Records drawn from a dataset
* * * * *
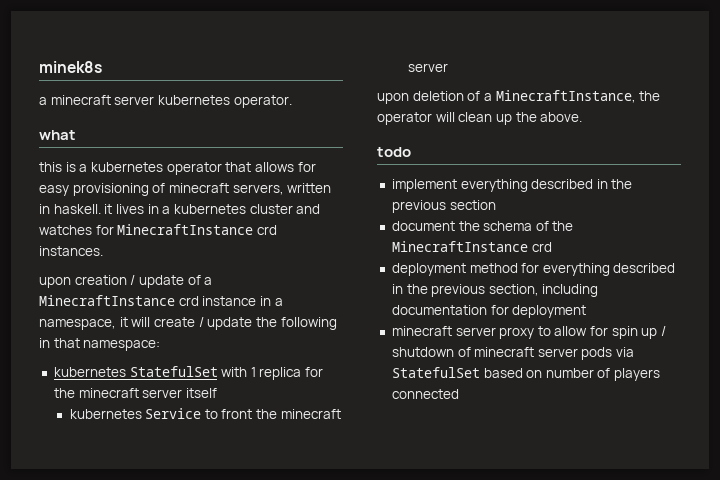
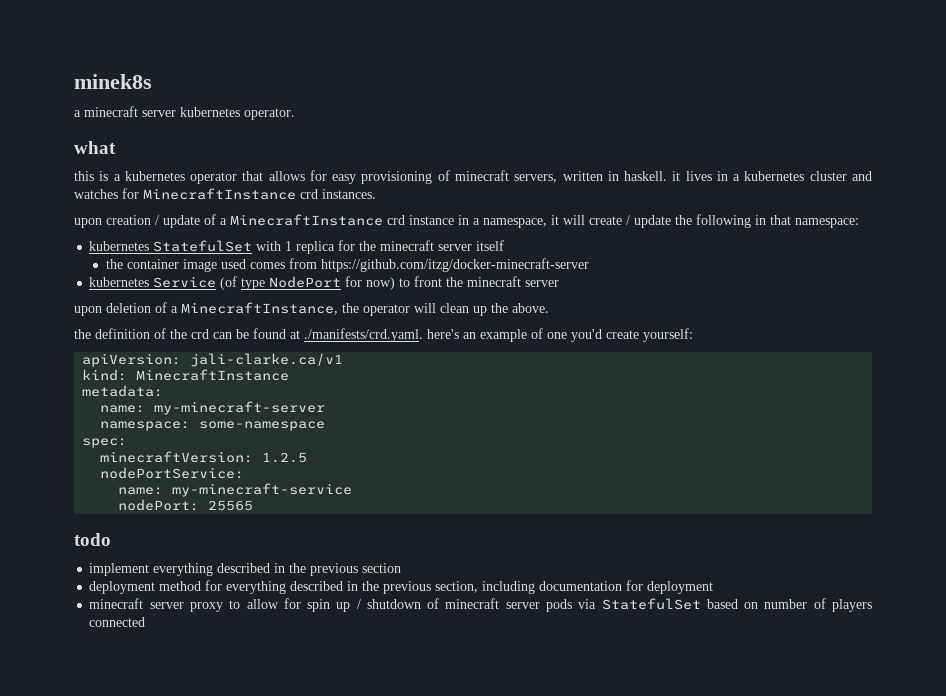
[69,408,202,419] kubernetes Service -> [105,258,589,272] [89,276,396,290] the container image used comes from https://github.com/itzg/docker-minecraft-server // kubernetes Service (of type NodePort for now)
(583, 117) none -> [74,328,693,342] [82,353,344,367] [82,369,290,381] [82,385,164,397] [100,401,326,415] [100,421,326,431] [82,438,128,448] [100,451,308,463] [100,467,245,479] [118,483,353,497] [118,499,254,511] // the definition of the crd can be found at ./manifests/crd.yaml. here's an example of one you'd create yourself: // apiVersion: jali-clarke.ca/v1 // kind: MinecraftInstance // metadata: // name: my-minecraft-server // namespace: some-namespace // spec: // minecraftVersion: 1.2.5 // nodePortService: // name: my-minecraft-service // nodePort: 25565
[391,221,574,231] [391,241,552,252] // document the schema of the MinecraftInstance crd -> (402, 568) none

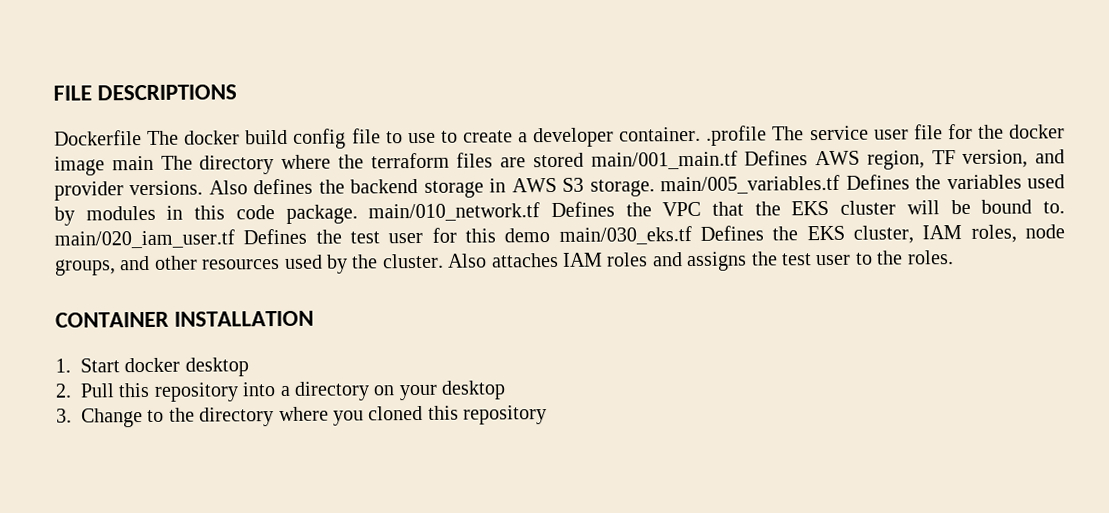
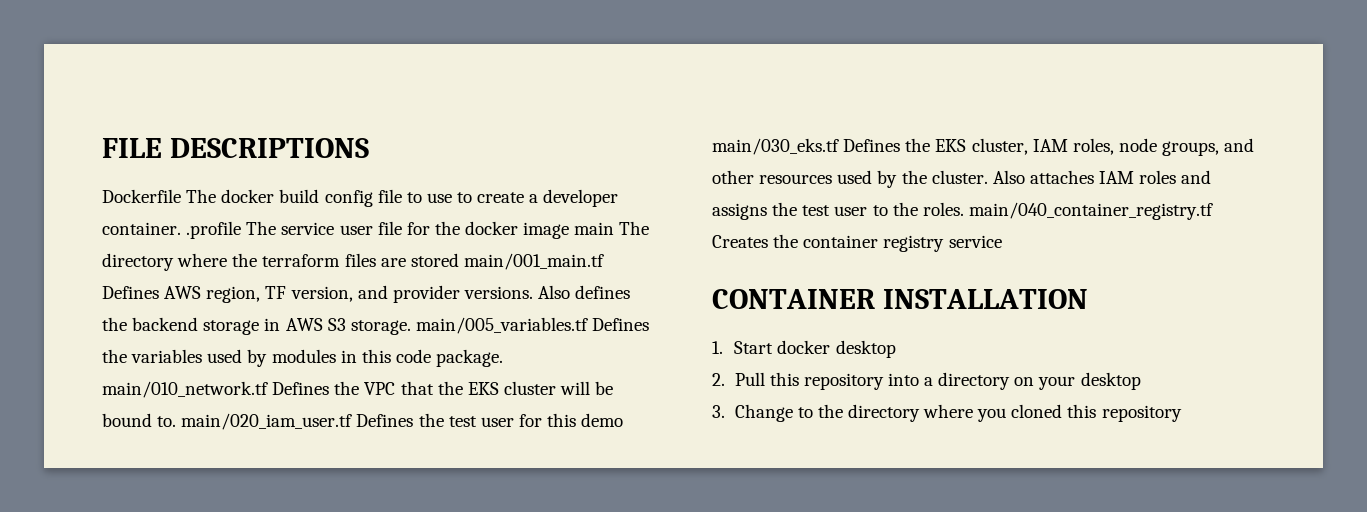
(954, 257) none -> [968,202,1213,220] [712,234,1002,252] main/040_container_registry.tf Creates the container registry service

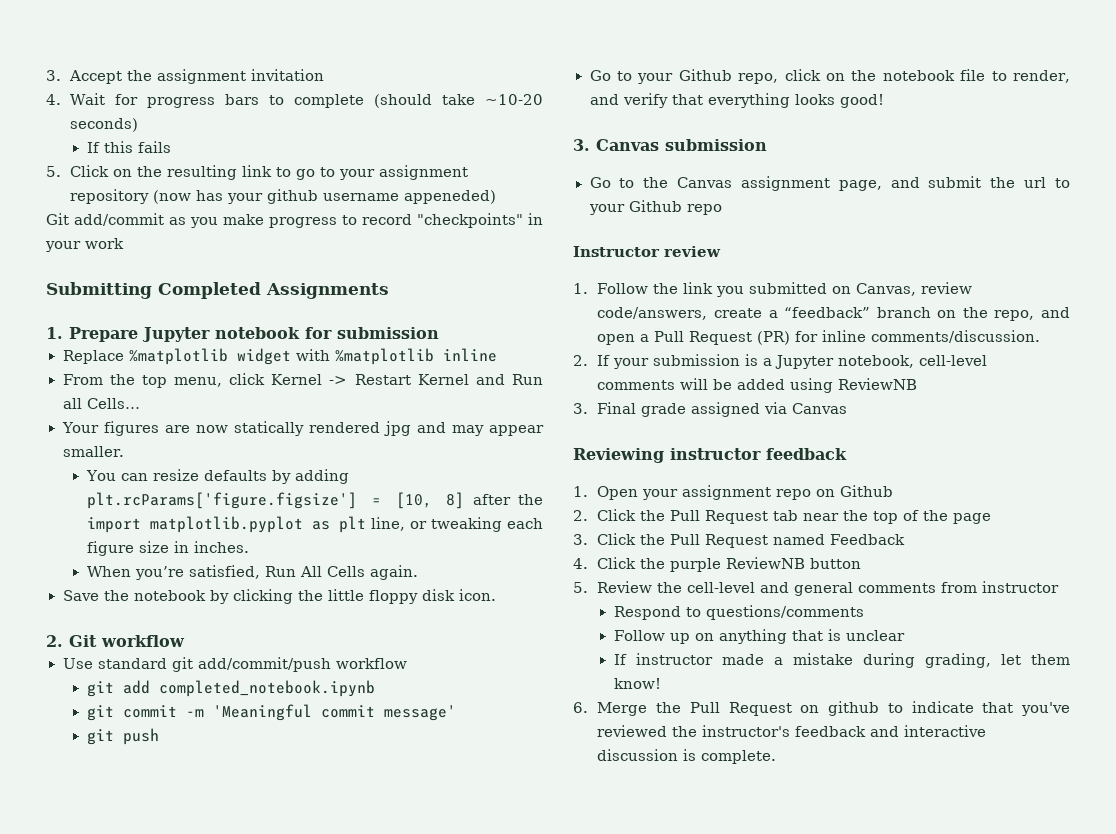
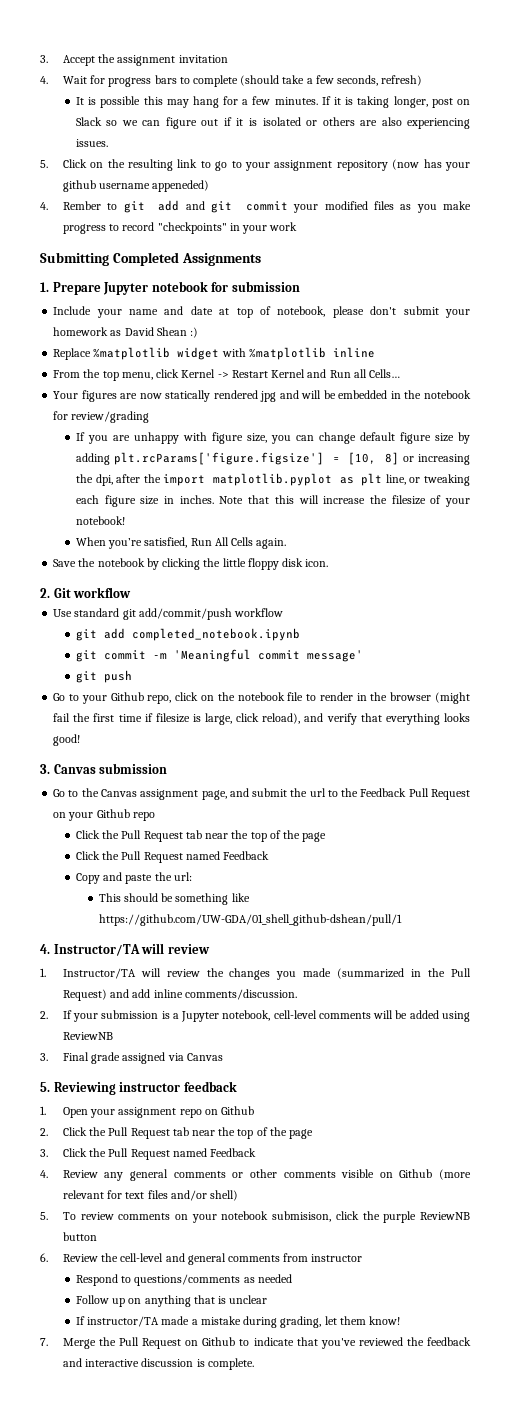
[485,94,543,105] [70,118,139,132] [86,141,171,153] ~10-20 seconds) // If this fails -> [306,75,423,86] [75,96,470,108] [75,117,470,129] [75,139,108,147] a few seconds, refresh) // It is possible this may hang for a few minutes. If it is taking longer, post on Slack so we can figure out if it is isolated or others are also experiencing issues.
[46,213,164,226] Git add/commit -> [40,200,394,213] 4. Rember to git add and git commit your modified files
(439, 333) none -> [53,306,470,318] [53,327,199,338] // Include your name and date at top of notebook, please don't submit your homework as David Shean :)
[452,425,544,436] [62,446,125,457] [85,469,267,481] may appear smaller. // You can resize defaults -> [301,390,472,399] [53,411,150,423] [75,432,454,444] will be embedded in the notebook for review/grading // If you are unhappy with figure size, you can change default figure size
(465, 500) none -> [402,454,470,465] [75,474,113,486] or increasing the dpi,
(249, 547) none -> [219,495,471,507] [75,516,125,525] Note that this will increase the filesize of your notebook!
[1013,70,1071,83] render, -> [319,692,471,704] [53,713,301,725] render in the browser (might fail the first time if filesize is large, click reload),
[588,200,722,215] [573,246,721,257] [573,282,973,297] [597,307,1070,321] [597,331,819,345] your Github repo // Instructor review // 1. Follow the link you submitted on Canvas, review code/answers, create a “feedback” branch on the repo, and open a Pull Request (PR) for -> [341,788,470,800] [53,809,155,821] [75,830,327,842] [75,851,270,863] [75,872,192,884] [98,893,250,905] [98,914,402,926] [40,943,210,956] [40,968,471,980] [62,989,151,1001] the Feedback Pull Request on your Github repo // Click the Pull Request tab near the top of the page // Click the Pull Request named Feedback // Copy and paste the url: // This should be something like https://github.com/UW-GDA/01_shell_github-dshean/pull/1 // 4. Instructor/TA will review // 1. Instructor/TA will review the changes you made (summarized in the Pull Request) and add
(848, 408) none -> [40,1082,50,1092] 5.
[597,557,637,569] Click -> [62,1169,471,1181] [62,1190,238,1201] [40,1211,359,1223] Review any general comments or other comments visible on Github (more relevant for text files and/or shell) // 5. To review comments on your notebook submisison, click
[573,582,588,593] 5. -> [40,1253,48,1262] 6.
(864, 612) none -> [243,1274,292,1283] as needed
[635,653,713,665] instructor -> [87,1316,160,1327] instructor/TA
[573,702,588,713] 6. -> [40,1338,48,1346] 7.
[828,701,880,716] github -> [202,1337,236,1346] Github
[702,725,791,737] instructor's -> (424, 1341) none

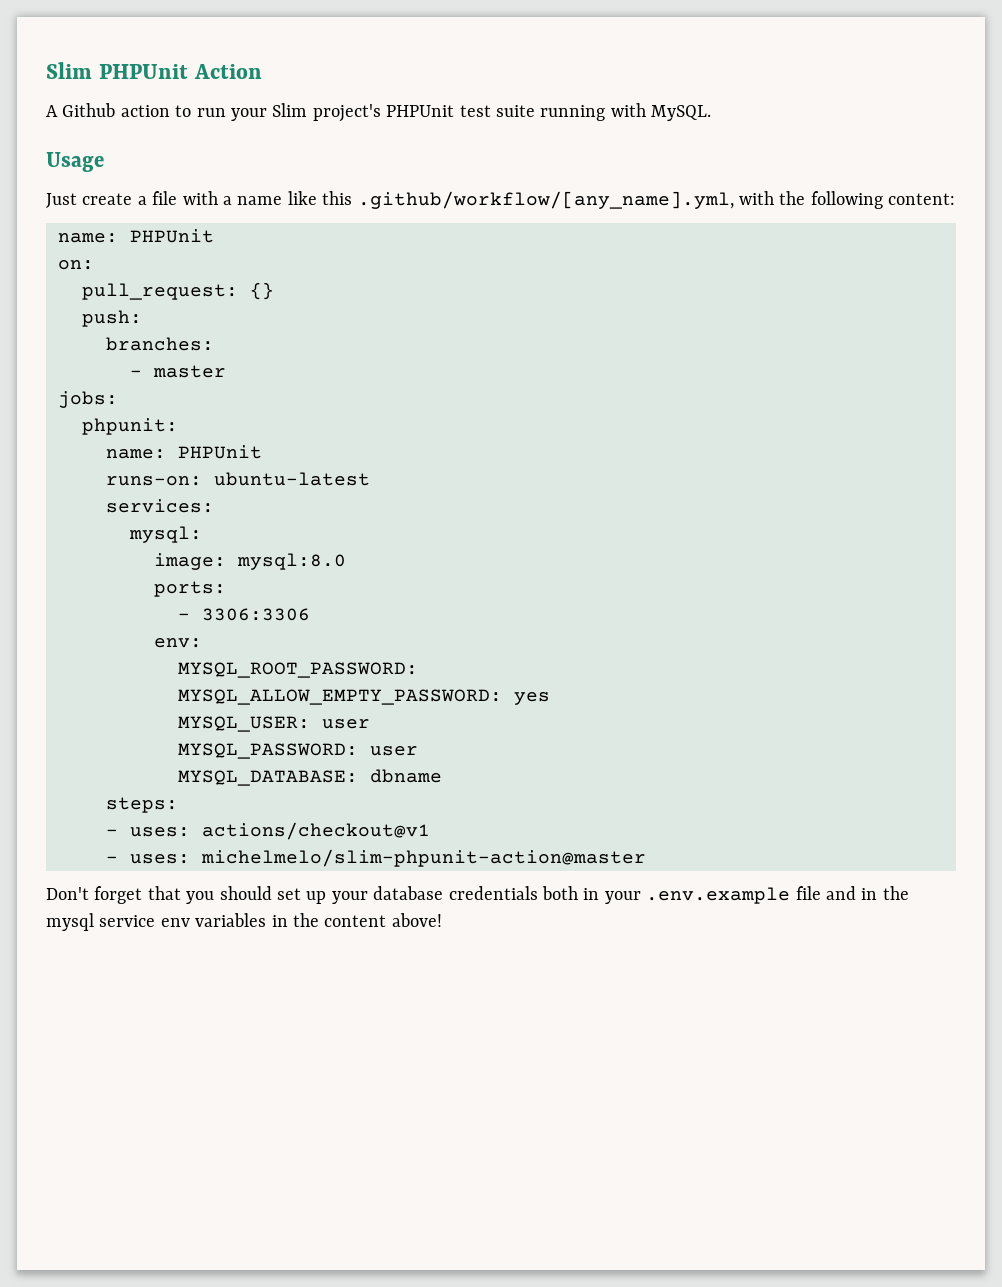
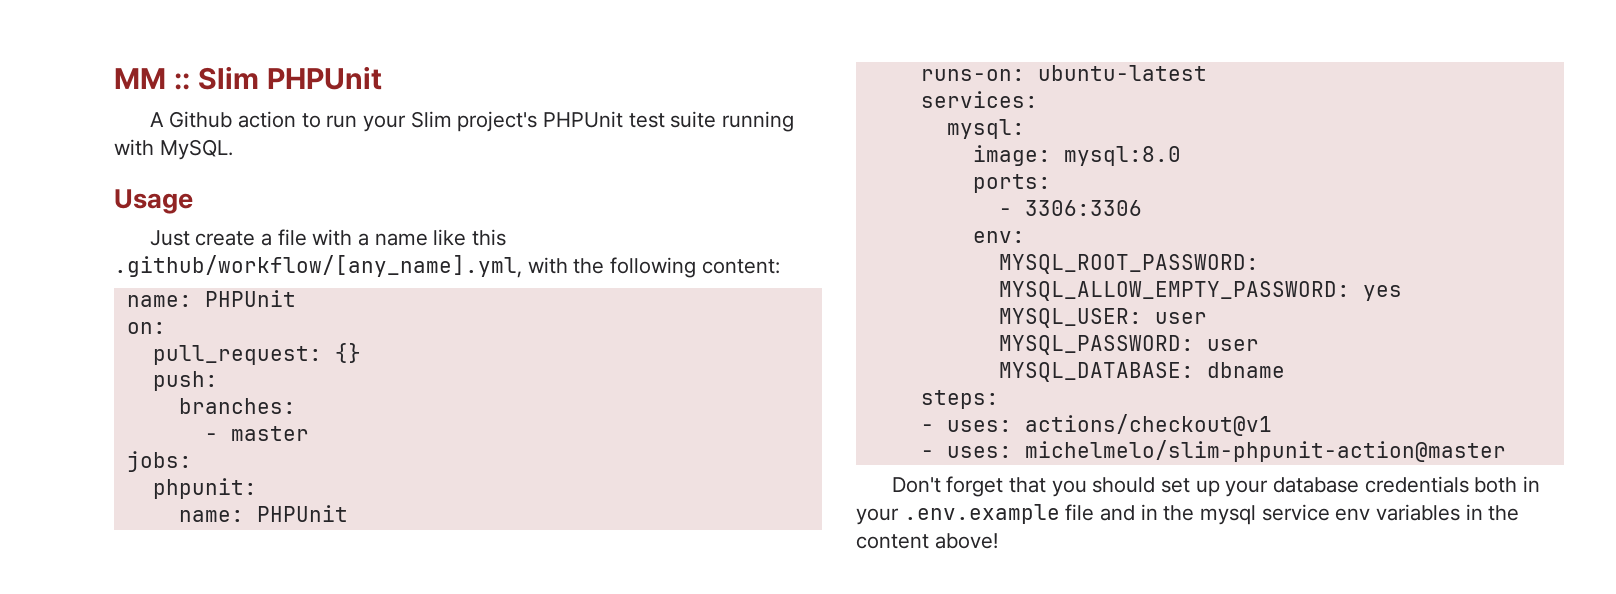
(46, 70) none -> [114,68,190,90] MM ::
[193,64,262,79] Action -> (382, 78) none

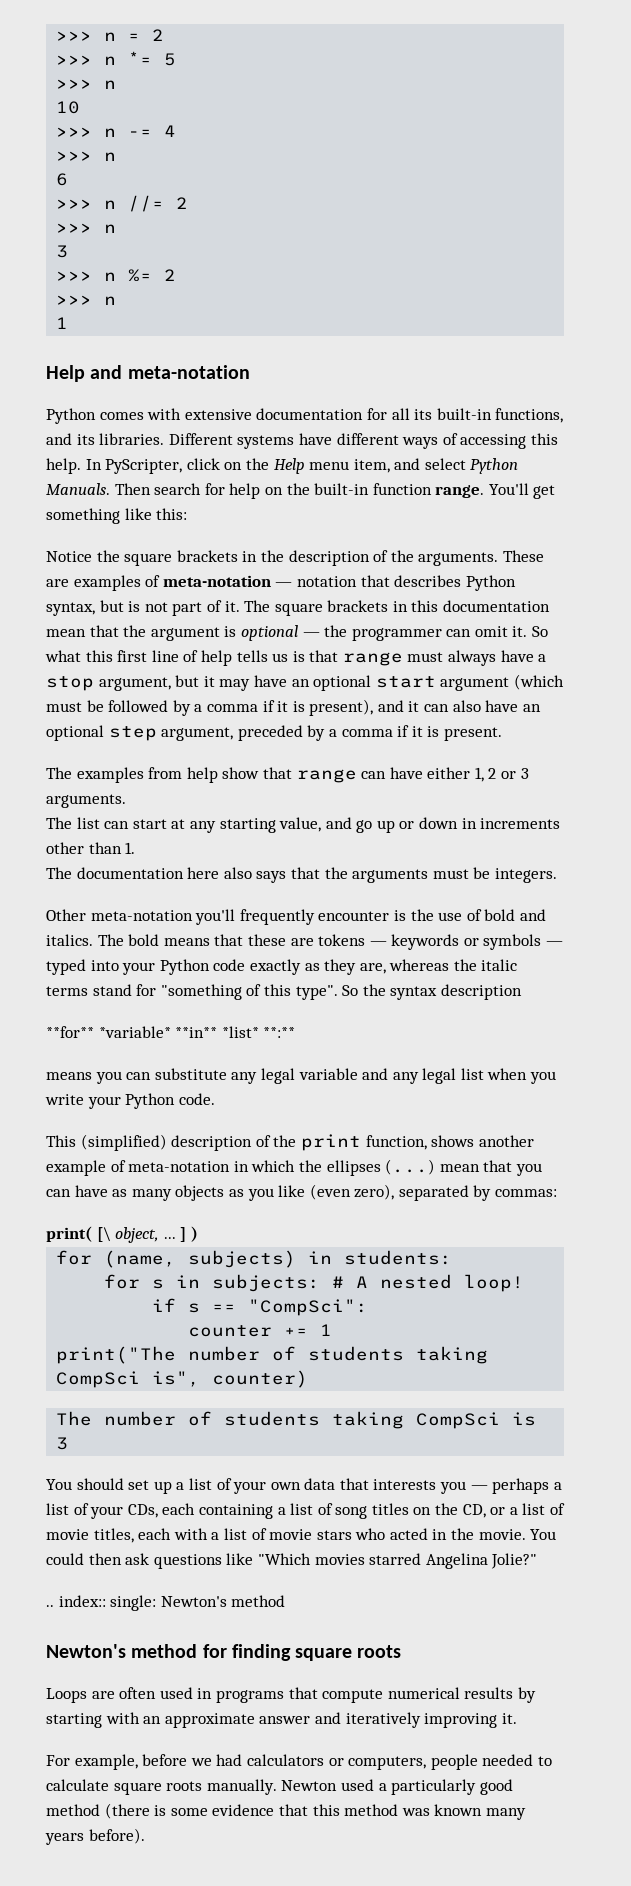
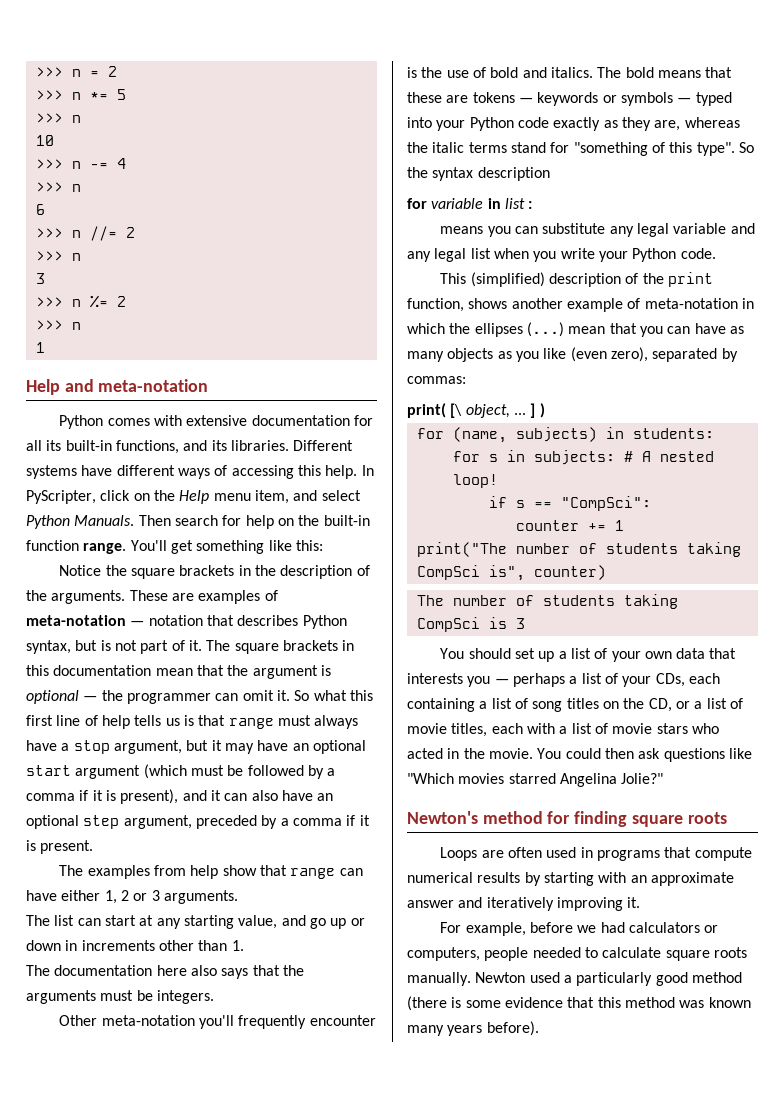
[46,1026,296,1038] **for** *variable* **in** *list* **:** -> [407,198,533,209] for variable in list :
[46,1595,286,1611] // .. index:: single: Newton's method -> (664, 778) none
* * * * *
How to complete this task: Print every record above exactly as written, leaving out the pictures.

Response below:
[69,408,202,419] kubernetes Service -> [105,258,589,272] [89,276,396,290] the container image used comes from https://github.com/itzg/docker-minecraft-server // kubernetes Service (of type NodePort for now)
(583, 117) none -> [74,328,693,342] [82,353,344,367] [82,369,290,381] [82,385,164,397] [100,401,326,415] [100,421,326,431] [82,438,128,448] [100,451,308,463] [100,467,245,479] [118,483,353,497] [118,499,254,511] // the definition of the crd can be found at ./manifests/crd.yaml. here's an example of one you'd create yourself: // apiVersion: jali-clarke.ca/v1 // kind: MinecraftInstance // metadata: // name: my-minecraft-server // namespace: some-namespace // spec: // minecraftVersion: 1.2.5 // nodePortService: // name: my-minecraft-service // nodePort: 25565
[391,221,574,231] [391,241,552,252] // document the schema of the MinecraftInstance crd -> (402, 568) none

(954, 257) none -> [968,202,1213,220] [712,234,1002,252] main/040_container_registry.tf Creates the container registry service

[485,94,543,105] [70,118,139,132] [86,141,171,153] ~10-20 seconds) // If this fails -> [306,75,423,86] [75,96,470,108] [75,117,470,129] [75,139,108,147] a few seconds, refresh) // It is possible this may hang for a few minutes. If it is taking longer, post on Slack so we can figure out if it is isolated or others are also experiencing issues.
[46,213,164,226] Git add/commit -> [40,200,394,213] 4. Rember to git add and git commit your modified files
(439, 333) none -> [53,306,470,318] [53,327,199,338] // Include your name and date at top of notebook, please don't submit your homework as David Shean :)
[452,425,544,436] [62,446,125,457] [85,469,267,481] may appear smaller. // You can resize defaults -> [301,390,472,399] [53,411,150,423] [75,432,454,444] will be embedded in the notebook for review/grading // If you are unhappy with figure size, you can change default figure size
(465, 500) none -> [402,454,470,465] [75,474,113,486] or increasing the dpi,
(249, 547) none -> [219,495,471,507] [75,516,125,525] Note that this will increase the filesize of your notebook!
[1013,70,1071,83] render, -> [319,692,471,704] [53,713,301,725] render in the browser (might fail the first time if filesize is large, click reload),
[588,200,722,215] [573,246,721,257] [573,282,973,297] [597,307,1070,321] [597,331,819,345] your Github repo // Instructor review // 1. Follow the link you submitted on Canvas, review code/answers, create a “feedback” branch on the repo, and open a Pull Request (PR) for -> [341,788,470,800] [53,809,155,821] [75,830,327,842] [75,851,270,863] [75,872,192,884] [98,893,250,905] [98,914,402,926] [40,943,210,956] [40,968,471,980] [62,989,151,1001] the Feedback Pull Request on your Github repo // Click the Pull Request tab near the top of the page // Click the Pull Request named Feedback // Copy and paste the url: // This should be something like https://github.com/UW-GDA/01_shell_github-dshean/pull/1 // 4. Instructor/TA will review // 1. Instructor/TA will review the changes you made (summarized in the Pull Request) and add
(848, 408) none -> [40,1082,50,1092] 5.
[597,557,637,569] Click -> [62,1169,471,1181] [62,1190,238,1201] [40,1211,359,1223] Review any general comments or other comments visible on Github (more relevant for text files and/or shell) // 5. To review comments on your notebook submisison, click
[573,582,588,593] 5. -> [40,1253,48,1262] 6.
(864, 612) none -> [243,1274,292,1283] as needed
[635,653,713,665] instructor -> [87,1316,160,1327] instructor/TA
[573,702,588,713] 6. -> [40,1338,48,1346] 7.
[828,701,880,716] github -> [202,1337,236,1346] Github
[702,725,791,737] instructor's -> (424, 1341) none

(46, 70) none -> [114,68,190,90] MM ::
[193,64,262,79] Action -> (382, 78) none

[46,1026,296,1038] **for** *variable* **in** *list* **:** -> [407,198,533,209] for variable in list :
[46,1595,286,1611] // .. index:: single: Newton's method -> (664, 778) none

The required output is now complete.